My sister forwarded a short documentary she knew I’d appreciate. Beauty Reboot: Finding Beauty in the Cancer Journey tells the story of 3 women in different stages of dealing with cancer. (At the end of this column, you can watch the short video.)
Remembering my struggle 12 (thank God!) years ago, I teared up on seeing it.
The film’s a collaboration between two beautiful, talented women, Lucia Gill and Sharon Blynn. Lucia’s a photographer; Sharon, a model, actor and activist. (She says “actorvist.”) They recognized that many women going through cancer feel down on themselves. Sharon understood it personally. Over 13 years ago she endured a 3-year battle of surgeries and chemo for stage 3C ovarian cancer.
Lucia and Sharon met at an acting class several years back. That’s when Lucia learned of Sharon’s health journey. Both would someday combine their artistic talents to make a positive difference.
As part of her Bald Is Beautiful movement, Sharon became an actor and model, in NYC and LA. She had been a marketing exec in the music biz. Long blonde hair, a la Joni Mitchell, was her trademark. She was what she calls “a hippie jazz chick.” Receiving her diagnosis at 28, Sharon faced losing her hair from chemo. Instead, she took charge, cut off her tresses and donated them to Wigs for Kids. Her pixie hairdo lasted a week before it began falling out. This time she arranged a head-shaving party. Friends and family took turns with the clippers.
The outcome? “What could have been traumatic was loving, fun and transformative.”

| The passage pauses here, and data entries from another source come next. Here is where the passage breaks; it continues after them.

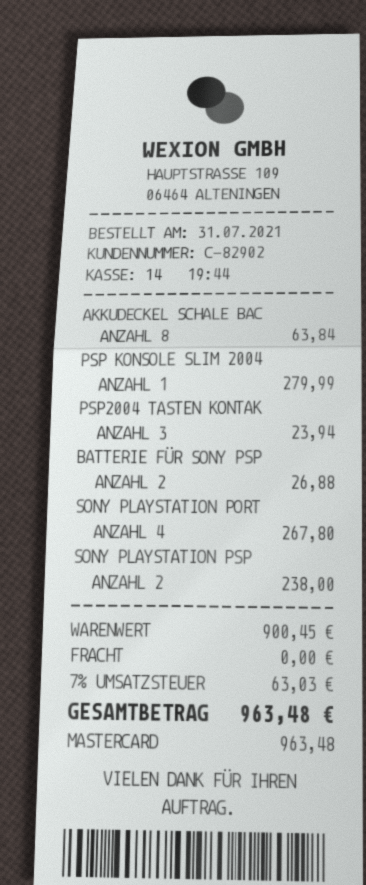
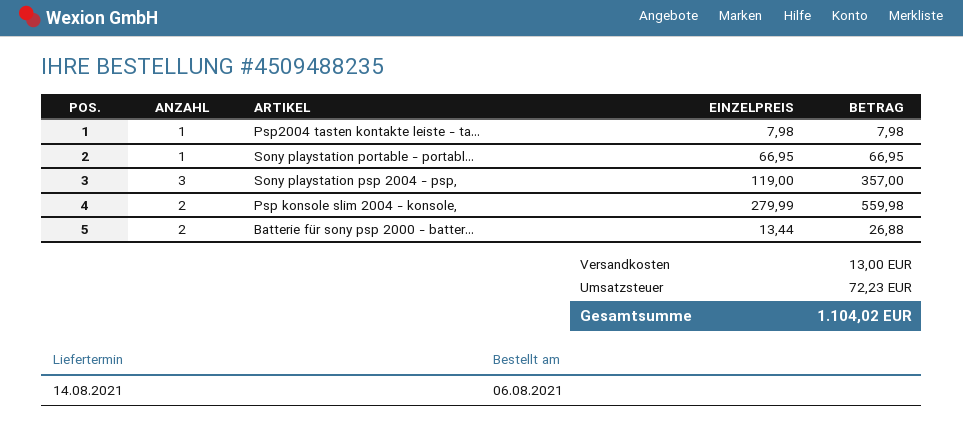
order date: 2021-07-31 -> 2021-08-06
AKKUDECKEL SCHALE BAC: 8 for 63.84 -> none
PSP KONSOLE SLIM 2004: 1 for 279.99 -> 2 for 559.98
PSP2004 TASTEN KONTAK: 3 for 23.94 -> 1 for 7.98
SONY PLAYSTATION PORT: 4 for 267.80 -> 1 for 66.95
SONY PLAYSTATION PSP: 2 for 238.00 -> 3 for 357.00
shipping: 0.00 -> 13.00
tax: 63.03 -> 72.23
total: 963.48 -> 1104.02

Recovering from cancer, Sharon reached out to others in treatment by continuing to shave her head. She created Bald Is Beautiful. (www.baldisbeautiful.org) Through it she does outreach work, public speaking, acting and modeling.
Strangers tell Sharon, “’I had your haircut once.’ That’s code for survivor,” she says. “I see myself as a one-woman army.” She encourages women to appreciate their own beauty inside and out. With or without hair. Healthy or sick. “Cancer patients don’t have a choice about needing treatment,” she says. “We do have a choice about how we deal with it emotionally.”
Lucia met husband Dillon Kiel 12 years ago. They were 18, performing in Romeo & Juliet. “Since age 10, I had a fantasy that one day I’d play opposite my true love,” she says. (It almost worked out that way. Dillon was Romeo; Lucia played Juliet’s mother.) Eventually they both left careers in acting. “It’s a hard life. You have to really love it.” Dillon became a real estate agent and D.J. They’ve been married for 3 years.
In 2007, Lucia became a portrait photographer. “I dabbled in wedding and family shots, but they didn’t make my heart sing,” she recalls. She took a class from well-known portrait photographer Sue Bryce, who she says reinvented glamour photography. “I was like: Wow! I have to do this. It’s not about taking pictures; it’s about creating art, capturing authentic beauty.”
Lucia’s aunt Amanda had fought cancer on and off for years. When her aunt got sick again, Lucia decided to do what she could to lift up cancer patients. Her idea: host a photo shoot for women struggling with physical changes and film the day for a documentary. Seeking a co-producer, she reconnected with Sharon on Facebook.
Sharon came up with the name “Beauty Reboot” to suggest that their subjects are recharging the beauty already within them. Lucia describes the experience as “a time to feel pampered and beautiful and to share their stories.”
They recruited a make-up artist, caterer and videographer who donated their time and expertise, as did stylist Elisa Blynn, Sharon’s twin sister. The shoot, in Santa Barbara, CA, took all day. The film features 3 gutsy women—Sharon (from NY) and Sandhya Radhakrishnan and Megan O’Neil from L.A.
A mother of 2 young boys, Lucia says, “Sharon already understood her beauty. Now Sandhya and Megan, both breast cancer patients, do, too. The film shows women they’re warriors not victims, deserving of love and enough just the way they are. If it helps change even one patient’s attitude, we’ve succeeded.”
“Beauty Reboot” is part of Lucia’s Warrior Woman Series of what she calls “passion projects.” She has since done a film on a transgender girl who won prom queen in her town and was embraced by her classmates. That doc will appear on her website soon.
(Thanks, Lucia and Sharon, for offering cancer patients a new perspective. And thanks for sharing your story.)